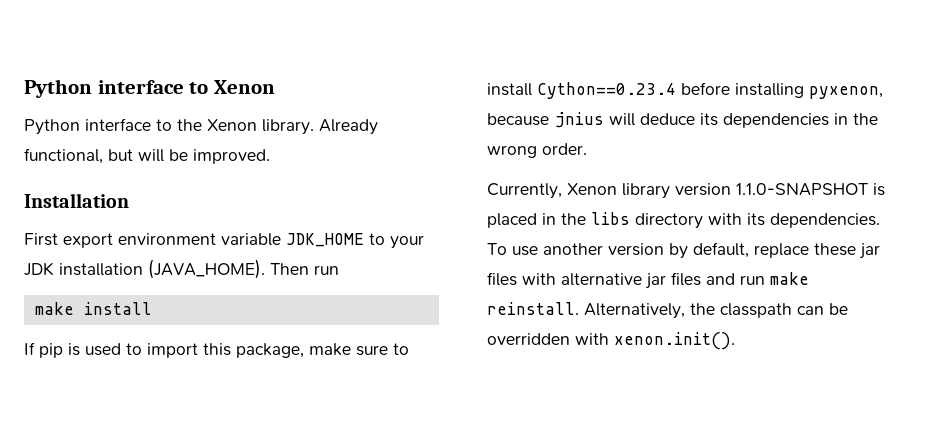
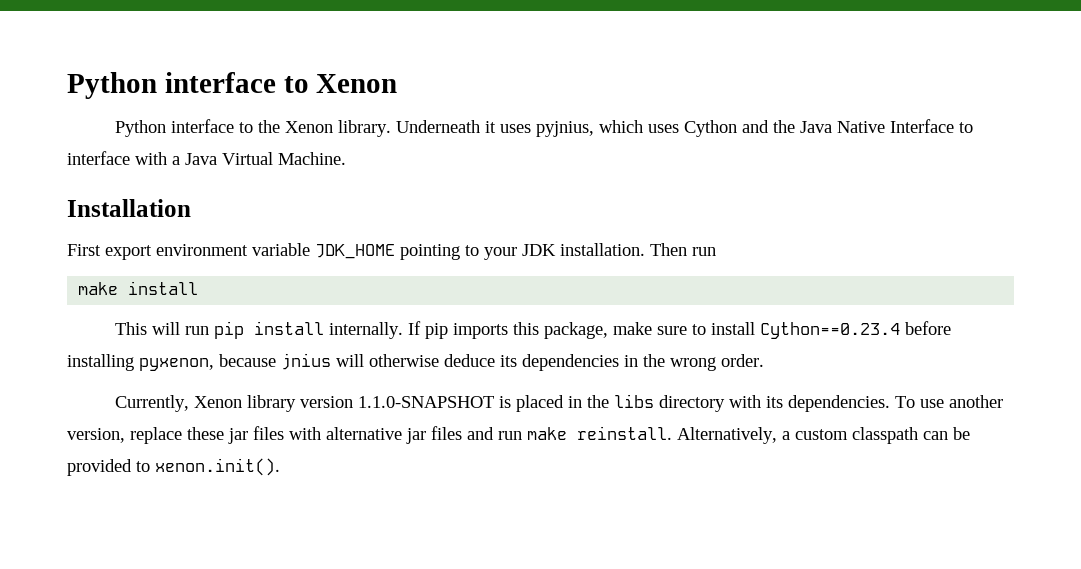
- Already functional, but will be improved.
+ Underneath it uses pyjnius, which uses Cython and the Java Native Interface to interface with a Java Virtual Machine.
- First export environment variable JDK_HOME to your JDK installation (JAVA_HOME).
+ First export environment variable JDK_HOME pointing to your JDK installation.
- If pip is used to import this package, make sure to install Cython==0.23.4 before installing pyxenon, because jnius will deduce its dependencies in the wrong order.
+ This will run pip install internally. If pip imports this package, make sure to install Cython==0.23.4 before installing pyxenon, because jnius will otherwise deduce its dependencies in the wrong order.
- To use another version by default, replace these jar files with alternative jar files and run make reinstall.
+ To use another version, replace these jar files with alternative jar files and run make reinstall.
- Alternatively, the classpath can be overridden with xenon.init().
+ Alternatively, a custom classpath can be provided to xenon.init().

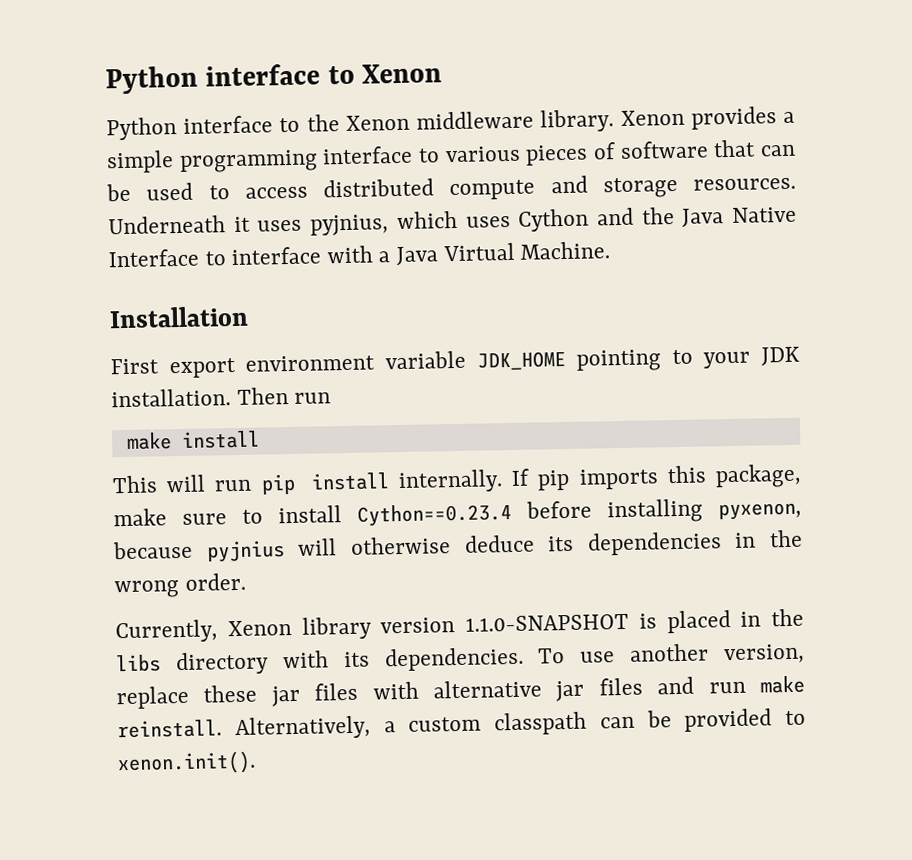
- Python interface to the Xenon library.
+ Python interface to the Xenon middleware library. Xenon provides a simple programming interface to various pieces of software that can be used to access distributed compute and storage resources.
- If pip imports this package, make sure to install Cython==0.23.4 before installing pyxenon, because jnius will otherwise deduce its dependencies in the wrong order.
+ If pip imports this package, make sure to install Cython==0.23.4 before installing pyxenon, because pyjnius will otherwise deduce its dependencies in the wrong order.

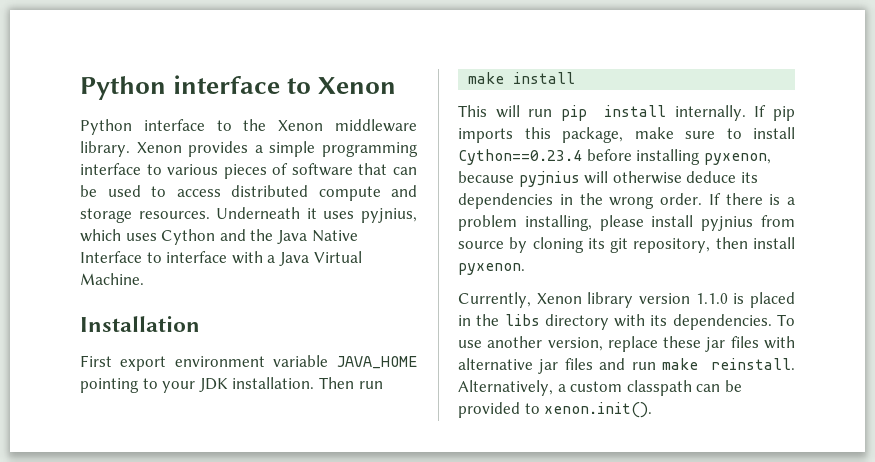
- First export environment variable JDK_HOME pointing to your JDK installation.
+ First export environment variable JAVA_HOME pointing to your JDK installation.
+ If there is a problem installing, please install pyjnius from source by cloning its git repository, then install pyxenon.
- Currently, Xenon library version 1.1.0-SNAPSHOT is placed in the libs directory with its dependencies.
+ Currently, Xenon library version 1.1.0 is placed in the libs directory with its dependencies.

ACTION ITEM: Above are some records. Reproduce the lines from the one with "- First export environment variable JDK_HOME to" down to the one with "- If pip imports", keeping both, and leave every picture out.

OUTPUT OF THE TASK:
- First export environment variable JDK_HOME to your JDK installation (JAVA_HOME).
+ First export environment variable JDK_HOME pointing to your JDK installation.
- If pip is used to import this package, make sure to install Cython==0.23.4 before installing pyxenon, because jnius will deduce its dependencies in the wrong order.
+ This will run pip install internally. If pip imports this package, make sure to install Cython==0.23.4 before installing pyxenon, because jnius will otherwise deduce its dependencies in the wrong order.
- To use another version by default, replace these jar files with alternative jar files and run make reinstall.
+ To use another version, replace these jar files with alternative jar files and run make reinstall.
- Alternatively, the classpath can be overridden with xenon.init().
+ Alternatively, a custom classpath can be provided to xenon.init().

- Python interface to the Xenon library.
+ Python interface to the Xenon middleware library. Xenon provides a simple programming interface to various pieces of software that can be used to access distributed compute and storage resources.
- If pip imports this package, make sure to install Cython==0.23.4 before installing pyxenon, because jnius will otherwise deduce its dependencies in the wrong order.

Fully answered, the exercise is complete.